## Problem to work on
Read the records and gather each line that includes "Akhir".

## Records shown
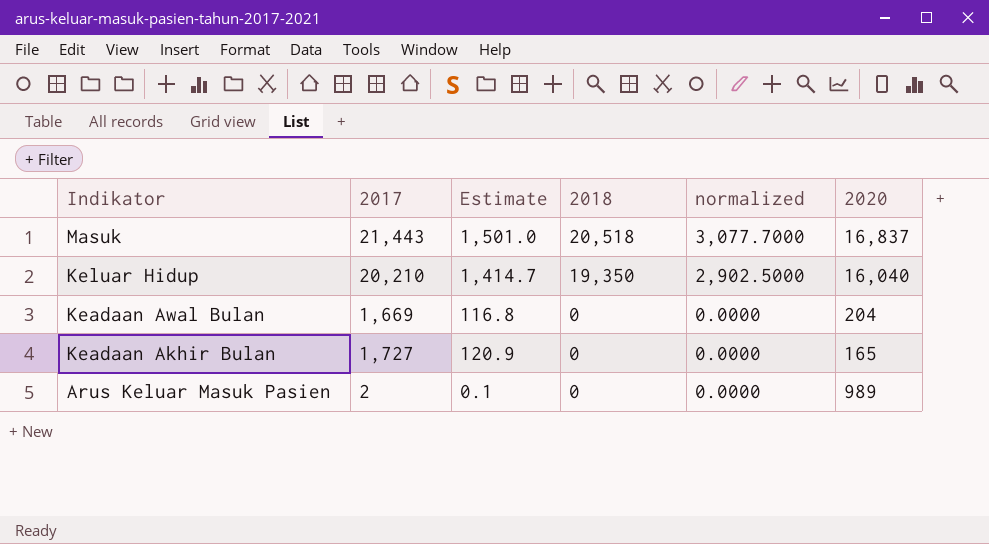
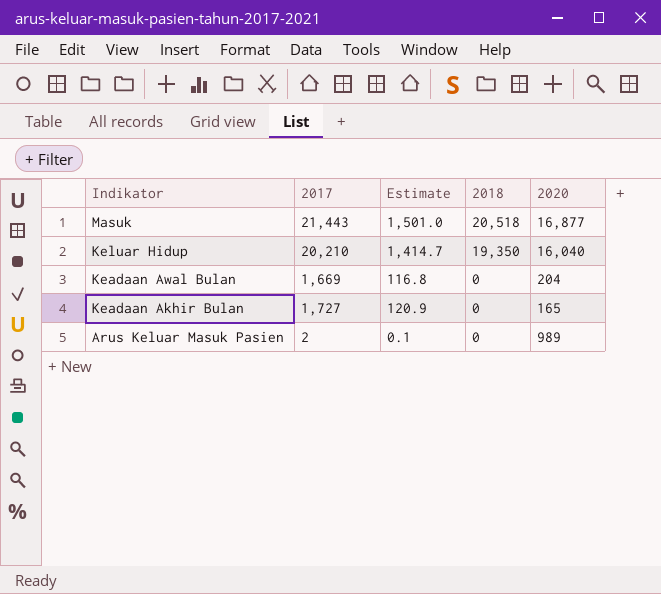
column normalized | formula: [2018] * 0.15 -> none
Masuk | 2020: 16,837 -> 16,877

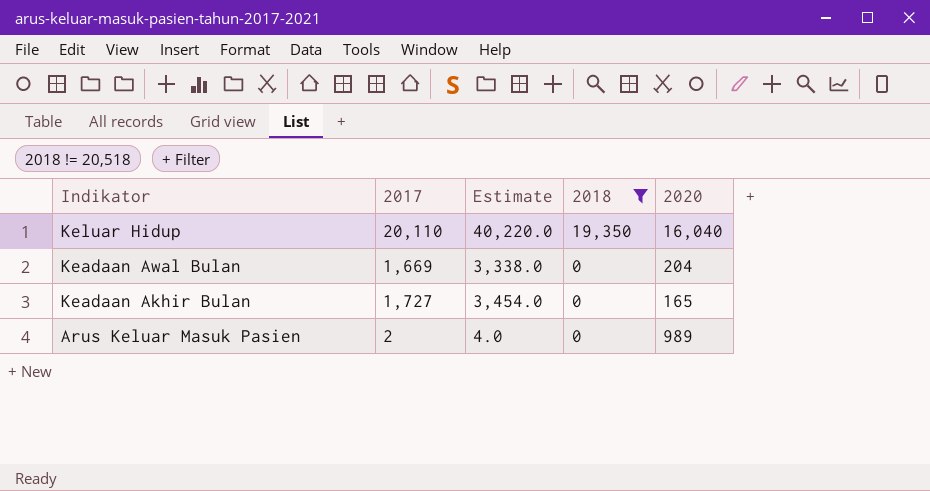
filter: none -> 2018 != 20,518
column Estimate | formula: [2017] * 0.07 -> [2017] * 2
Keluar Hidup | 2017: 20,210 -> 20,110

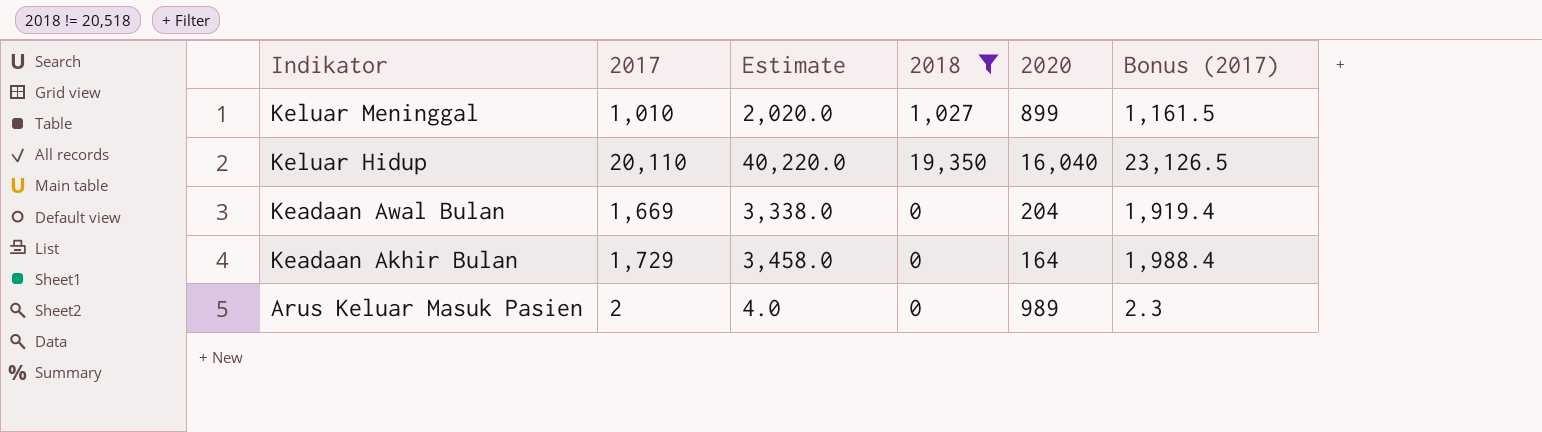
column Bonus (2017) | formula: none -> [2017] * 1.15
row Keluar Meninggal: none -> 1,010 | 2,020.0 | 1,027 | 899 | 1,161.5
Keadaan Akhir Bulan | 2017: 1,727 -> 1,729
Keadaan Akhir Bulan | Estimate: 3,454.0 -> 3,458.0
Keadaan Akhir Bulan | 2020: 165 -> 164

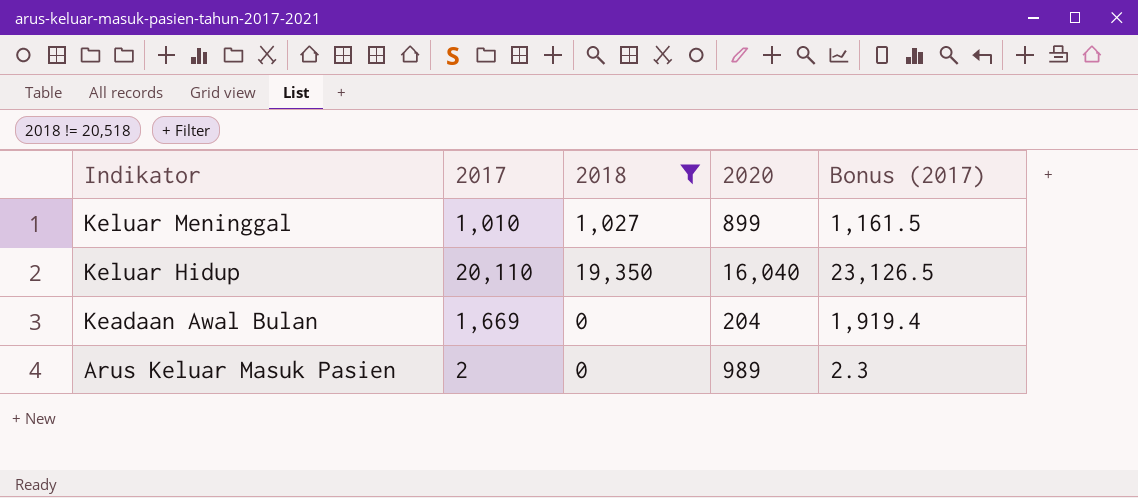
column Estimate | formula: [2017] * 2 -> none
row Keadaan Akhir Bulan: 1,729 | 3,458.0 | 0 | 164 | 1,988.4 -> none

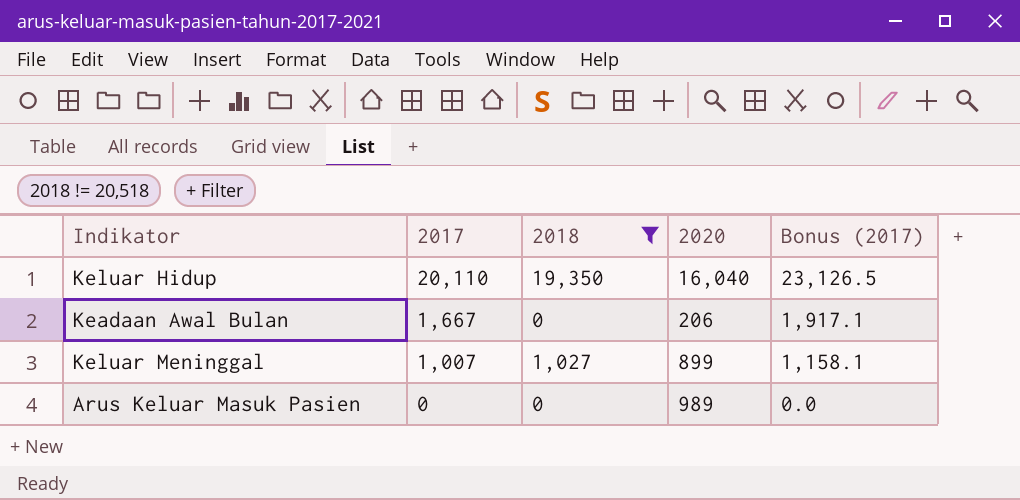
row order: Indikator descending -> 2017 descending
Keadaan Awal Bulan | 2017: 1,669 -> 1,667
Keadaan Awal Bulan | 2020: 204 -> 206
Keadaan Awal Bulan | Bonus (2017): 1,919.4 -> 1,917.1
Keluar Meninggal | 2017: 1,010 -> 1,007
Keluar Meninggal | Bonus (2017): 1,161.5 -> 1,158.1
Arus Keluar Masuk Pasien | 2017: 2 -> 0
Arus Keluar Masuk Pasien | Bonus (2017): 2.3 -> 0.0

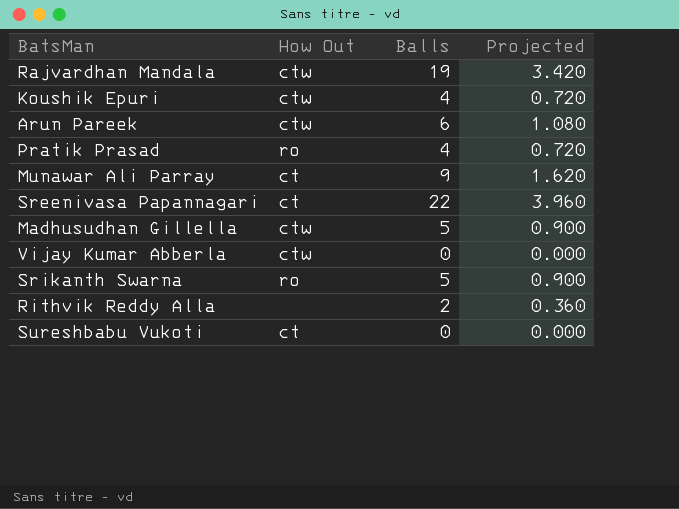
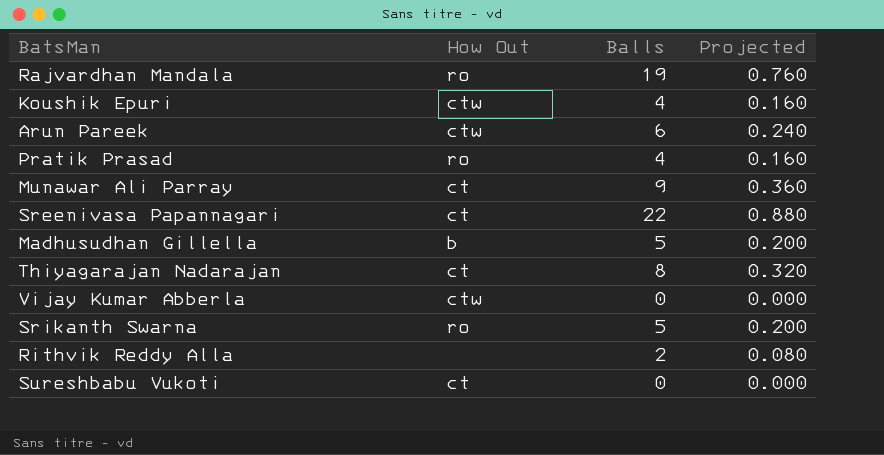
column Projected | formula: [Balls] * 0.18 -> [Balls] * 0.04
Rajvardhan Mandala | How Out: ctw -> ro
Madhusudhan Gillella | How Out: ctw -> b
row Thiyagarajan Nadarajan: none -> ct | 8 | 0.320

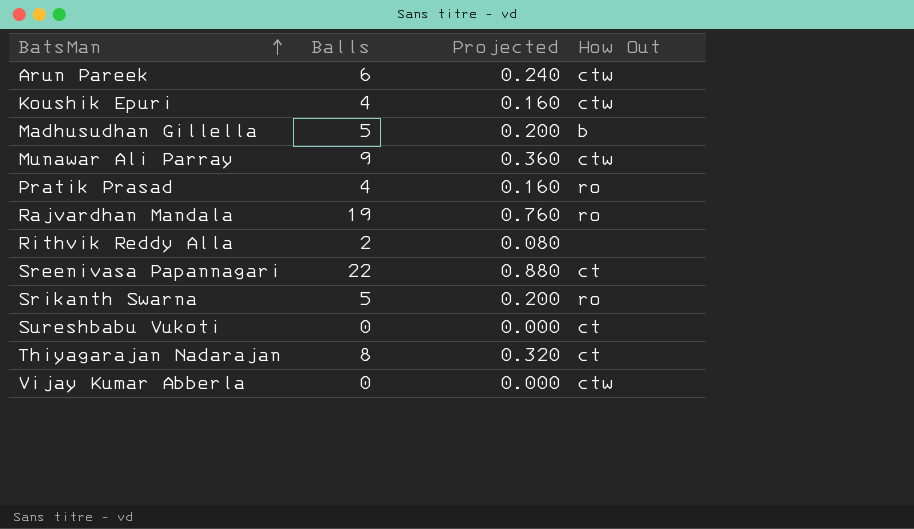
row order: none -> BatsMan ascending
column How Out | position: 2 -> 4
Munawar Ali Parray | How Out: ct -> ctw

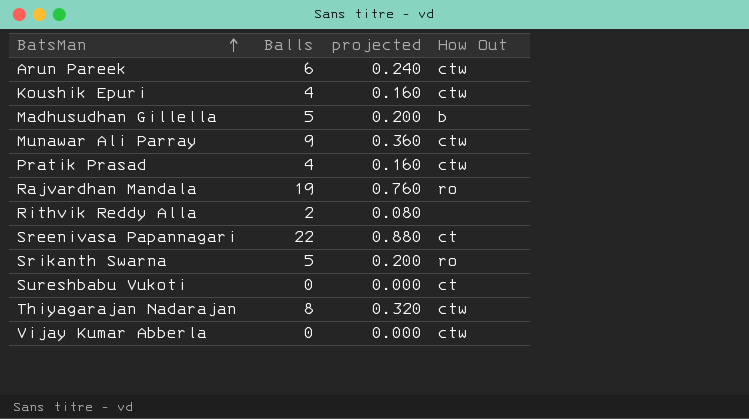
column name: Projected -> projected
Pratik Prasad | How Out: ro -> ctw
Thiyagarajan Nadarajan | How Out: ct -> ctw

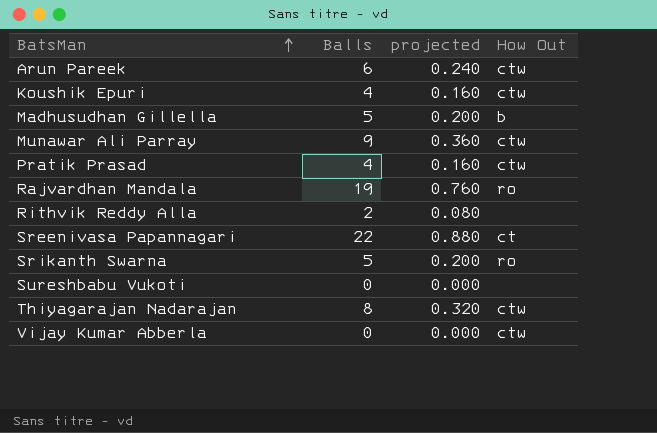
Sureshbabu Vukoti | How Out: ct -> none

## Answer section
Keadaan Akhir Bulan | 2017: 1,727 -> 1,729
Keadaan Akhir Bulan | Estimate: 3,454.0 -> 3,458.0
Keadaan Akhir Bulan | 2020: 165 -> 164
row Keadaan Akhir Bulan: 1,729 | 3,458.0 | 0 | 164 | 1,988.4 -> none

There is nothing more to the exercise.